- **Exercise instructions**
Scan the lines below and report each one containing "padding" by copying it.

- **Supplied material**
[Start of section]
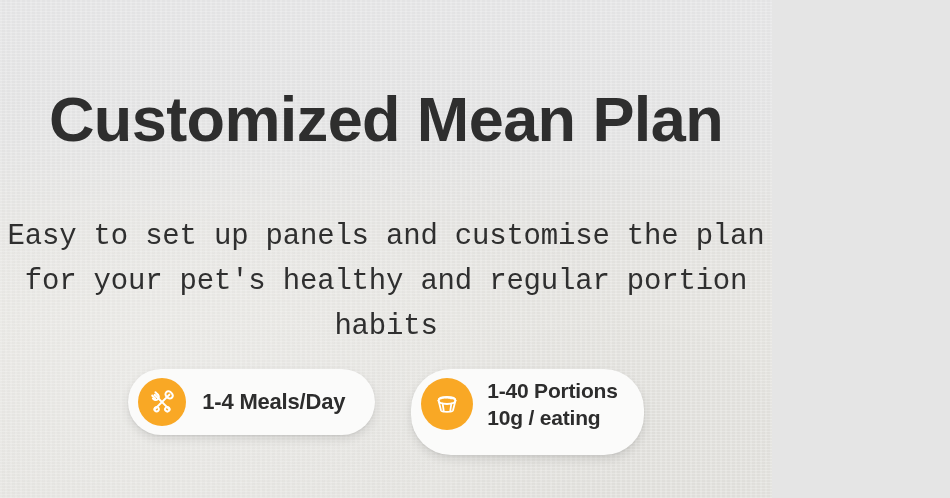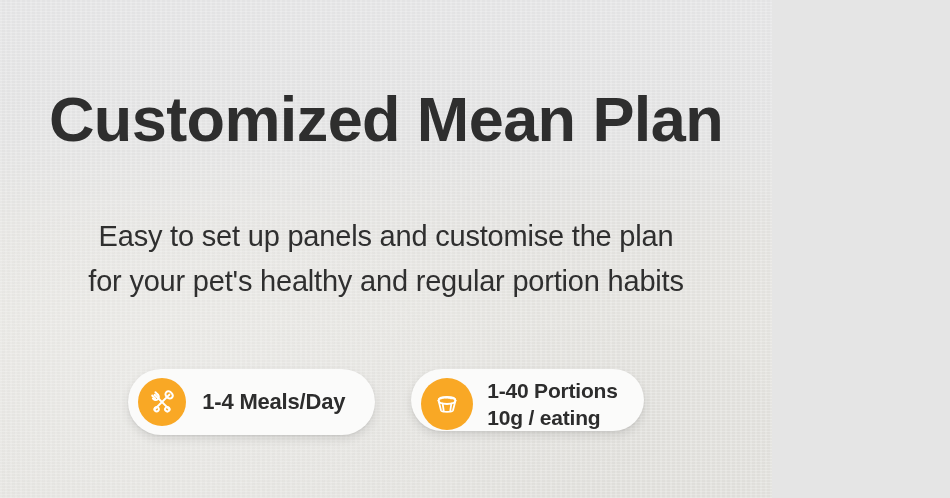--- a/index.html
+++ b/index.html
@@ -91,6 +91,7 @@
   }
   .subhead .line {
     display: block;
+    font-family: Liberation Mono, monospace;
   }
 
   .pill-row {

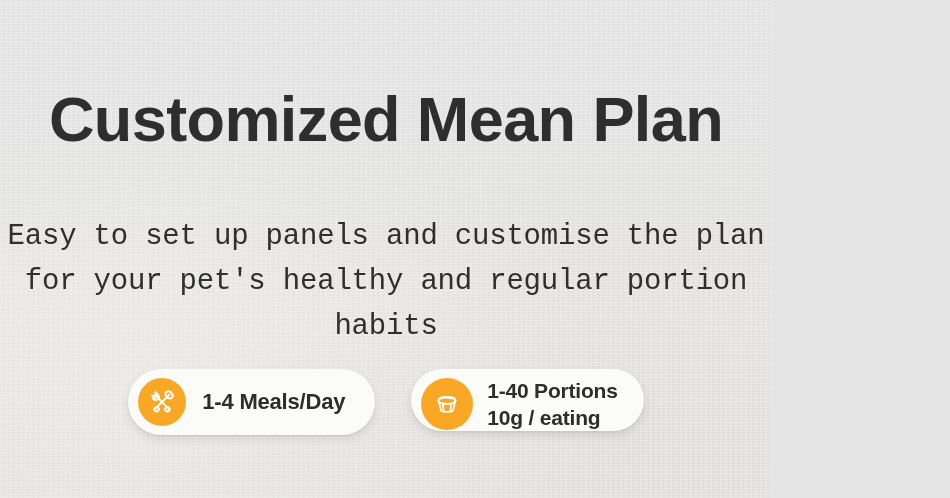--- a/index.html
+++ b/index.html
@@ -119,7 +119,7 @@
     padding: 9px 30px 9px 10px;
   }
   .pill-two {
-    padding: 8px 26px 0 10px;
+    padding: 8px 26px 24px 10px;
   }
 
   .icon-circle {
[End of section]
- **Expected output**
     padding: 9px 30px 9px 10px;
-    padding: 8px 26px 0 10px;
+    padding: 8px 26px 24px 10px;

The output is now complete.